3. SparkSQL
SparkSQL allows you to use SQL statements directly against a Spark DataFrame.
3.1. Data
Let’s set up some data first. We will copy JSON data to HDFS.
3.1.1. Copy data to HDFS
[1]:
%%sh
hdfs dfs -copyFromLocal -f /root/ipynb/people.json /people.json
hdfs dfs -copyFromLocal -f /root/ipynb/television.json /television.json
2020-11-07 04:55:40,471 INFO sasl.SaslDataTransferClient: SASL encryption trust check: localHostTrusted = false, remoteHostTrusted = false
2020-11-07 04:55:43,961 INFO sasl.SaslDataTransferClient: SASL encryption trust check: localHostTrusted = false, remoteHostTrusted = false
3.1.2. Read data and create temporary tables
Before we can issue SQL statements against these DataFrames, we need to register them through registerTempTable()
.
[2]:
people_df = sqlContext.read.json('hdfs://localhost/people.json')
people_df.registerTempTable('people')
tv_df = sqlContext.read.json('hdfs://localhost/television.json')

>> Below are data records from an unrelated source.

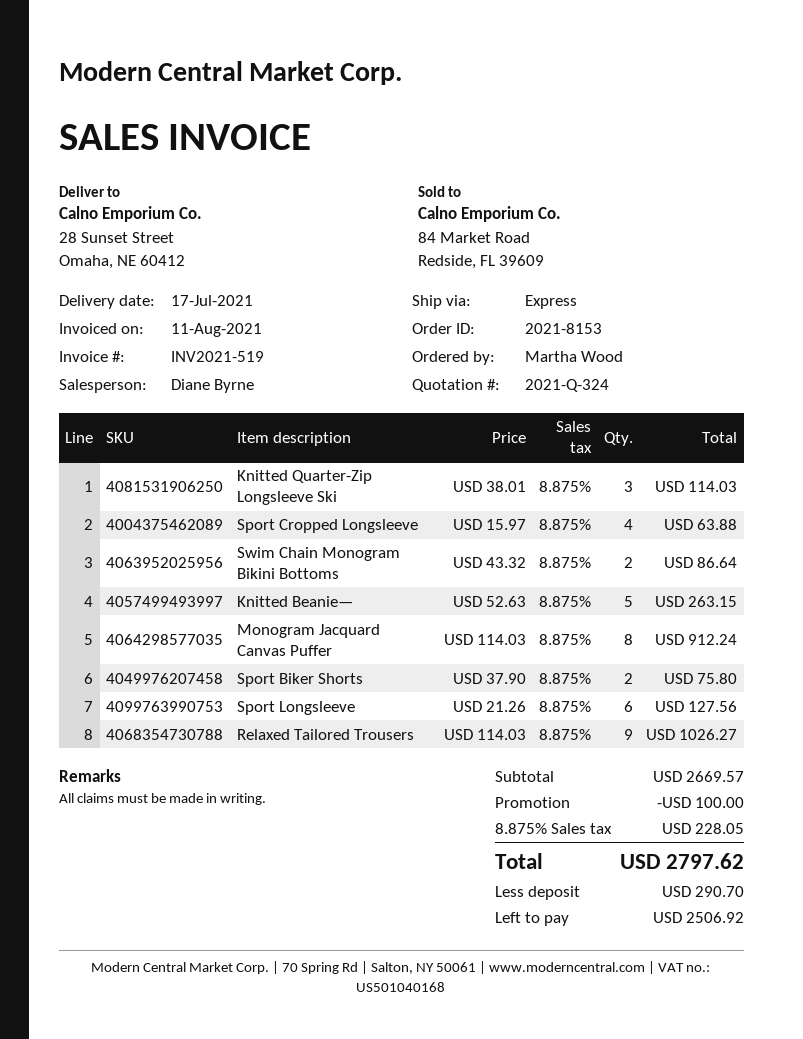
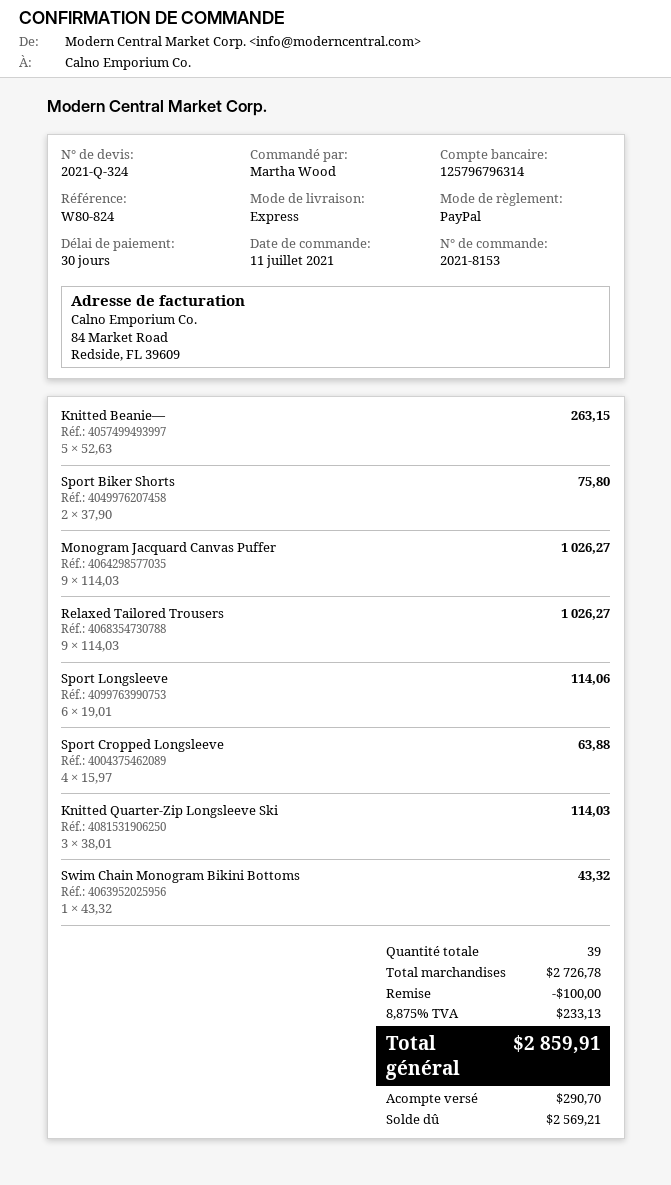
Swim Chain Monogram Bikini Bottoms: 2 x 43.32 = 86.64 -> 1 x 43.32 = 43.32
Monogram Jacquard Canvas Puffer: 8 x 114.03 = 912.24 -> 9 x 114.03 = 1026.27
Sport Longsleeve: 6 x 21.26 = 127.56 -> 6 x 19.01 = 114.06
subtotal: 2669.57 -> 2726.78
tax: 8.875% = 228.05 -> 8.875% = 233.13
total: 2797.62 -> 2859.91
balance: 2506.92 -> 2569.21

tv_df.registerTempTable('tv')
3.1.3. Show schemas
[3]:
people_df.printSchema()
root
|-- address: struct (nullable = true)
| |-- city: string (nullable = true)
| |-- state: string (nullable = true)
| |-- street: string (nullable = true)
| |-- zip: long (nullable = true)
|-- age: long (nullable = true)
|-- first_name: string (nullable = true)
|-- height: double (nullable = true)
|-- id: long (nullable = true)
|-- last_name: string (nullable = true)
|-- male: boolean (nullable = true)
|-- sports: array (nullable = true)
| |-- element: string (containsNull = true)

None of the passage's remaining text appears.